Finding Meaning in Loss

There is a way to turn trauma into an opportunity for growth.  David Kessler, who co-wrote the book on the stages of grief with Elizabeth Kubler-Ross, said that there is a sixth stage of grief that he calls “the meaning stage.”  Kessler suggests that though the pain of loss will never end, we can find meaning in the loss. And it is the meaning making that allows the trauma to become growth.

Some have come away from trauma with a greater empathy for others, and some have increased their resilience in the face of trials.  Some have reset their life priorities, while others have deepened their faith.  In all of these cases, the trauma resulted in renewed spiritual and psychological strength that is called “post-traumatic growth.”

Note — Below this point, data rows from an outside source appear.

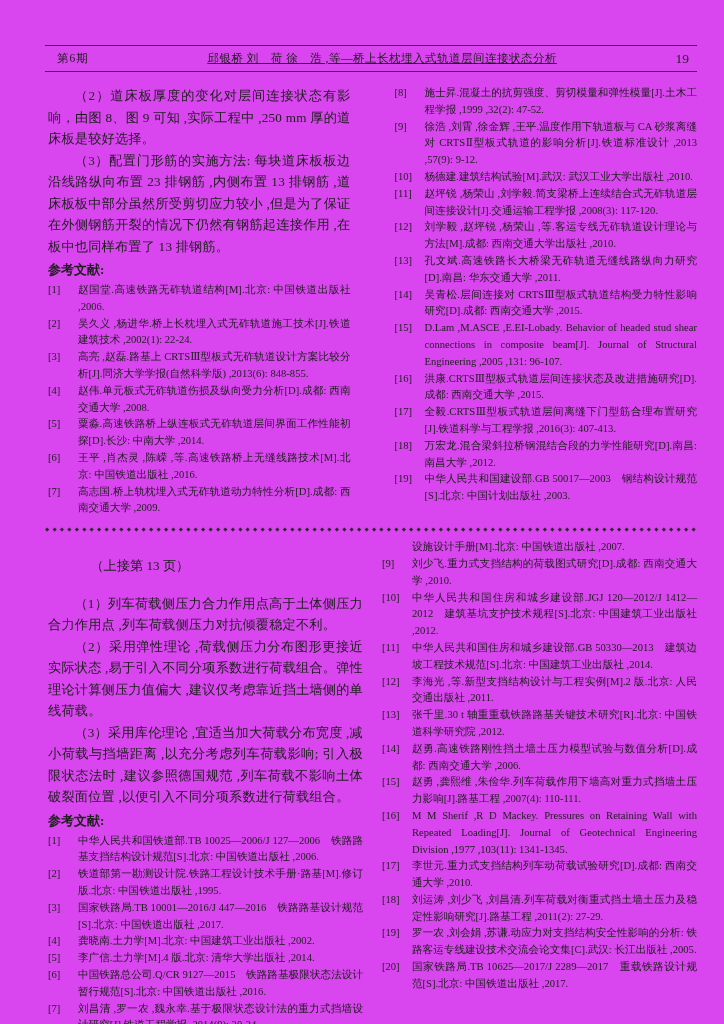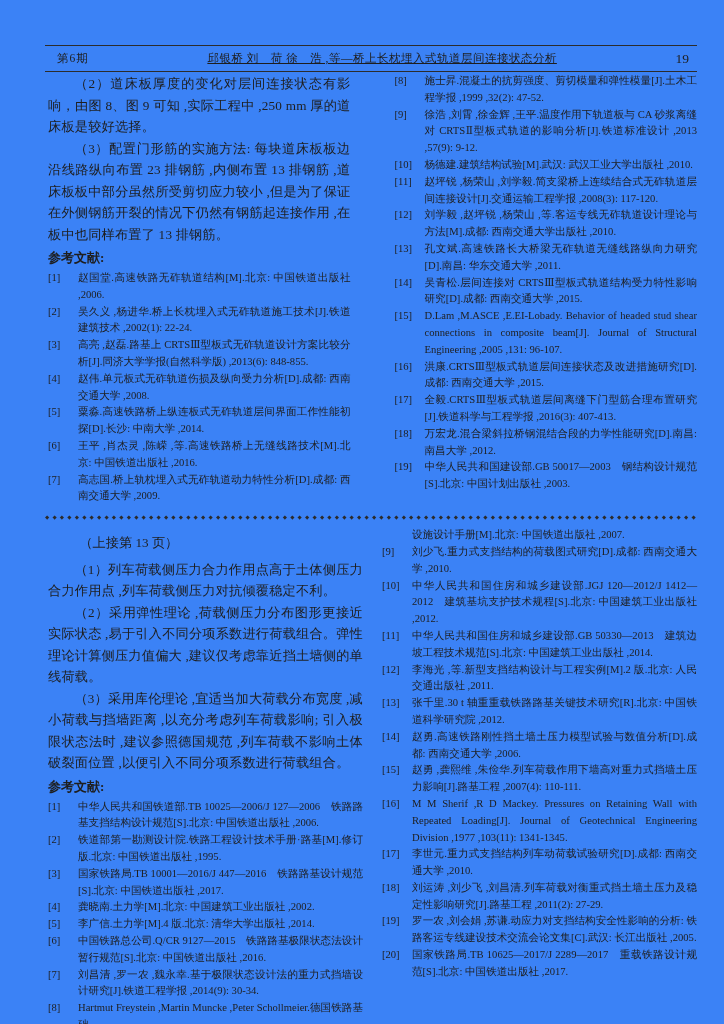"第6期" .page { background: #3b82f6 -> #d946ef }
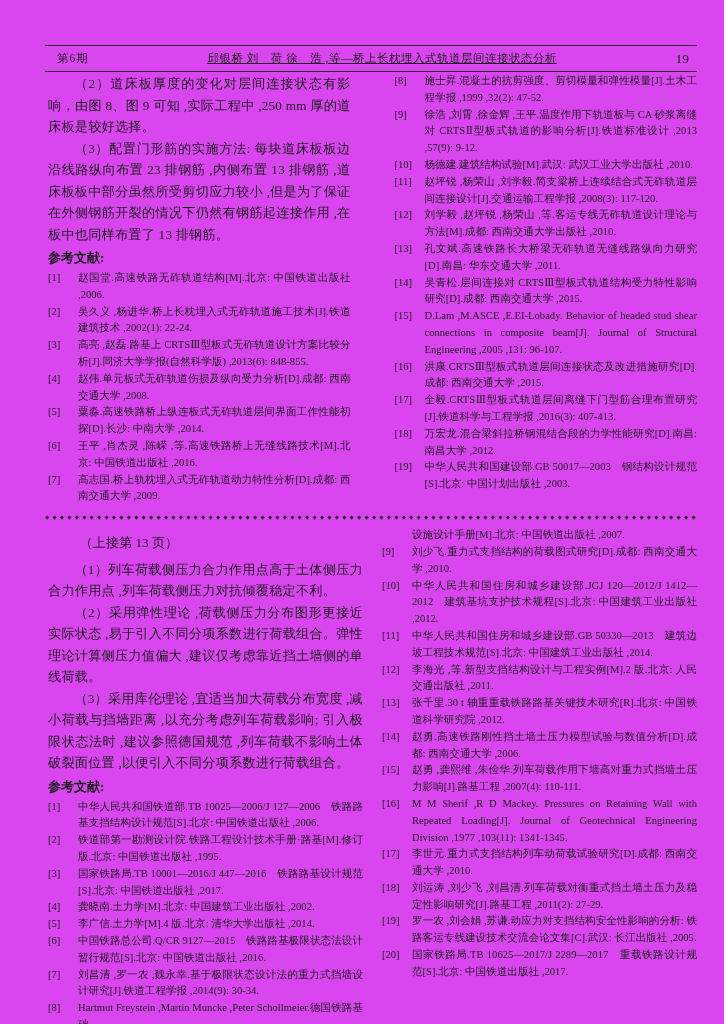"（2）道床板厚度的变化对层间连接状态有影响，由图 8、图 9 可知 ,实际工程中" .cols.top { margin-top: 1px -> 13px }
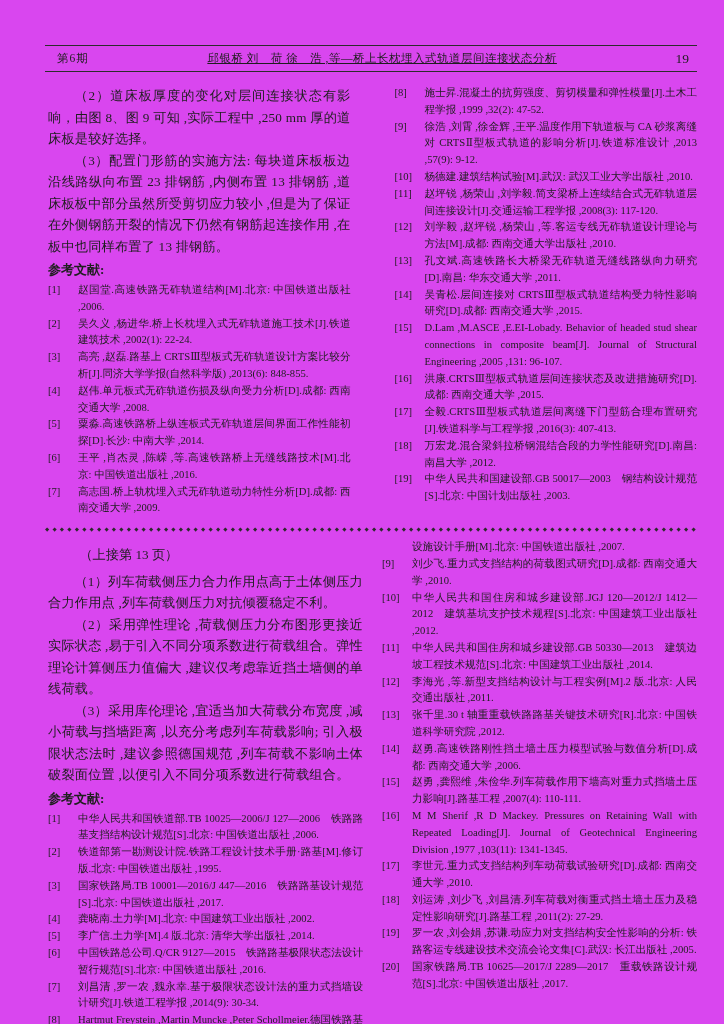"（上接第 13 页）" .cont-note { margin: 5px -> 16px }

The process of post-traumatic growth begins with the message that we give to ourselves about our loss.  Some people are able to see the opportunity in loss and focus on what they have rather than what they have lost.  It is the meaning that we give to the events that makes the difference between traumatic growth and traumatic despair.

 

Four Steps for Meaning

In his book, The Happiness Advantage, Shawn Achor offers the ABCD model for turning trauma into growth.  The “A” stands for the adversity that we can’t change.  The pandemic and its consequences are now part of history.  And regardless of what we think, we can’t change that reality.

“B” stands for our belief about the event. What are you telling yourself about this experience?  What is the meaning that you’re reading into these events?

“C” stands for consequences. Do we allow the trauma to permanently paralyze us into despair? Or do we move forward with hope?

Finally, “D” is for disputation.  This involves challenging our beliefs that are not healthy and giving ourselves healthier perspectives.

 

All Things Work Together for Good

Let me give you a biblical example.  The apostle Paul once said, “All things work together for good to those who love God and are called according to His purpose.”  Paul wrote these very words from a Roman prison.  Clearly, he does not mean that all things are good.  His imprisonment for the gospel was not good.  But he believed that God is at work in all things, bringing about good.  Having been unjustly imprisoned and condemned to death, Paul could have become bitter and angry with God.  But his ability to see meaning in the events allowed Paul to believe that God was at work, even in crisis, and to have hope.

I never want to minimize anyone’s loss.  Every loss is real and must be grieved.  The grief may last for a while, but the grief can lead to growth if we seek to find the meaning in the loss.

This is Ken Corr, with a mental health moment.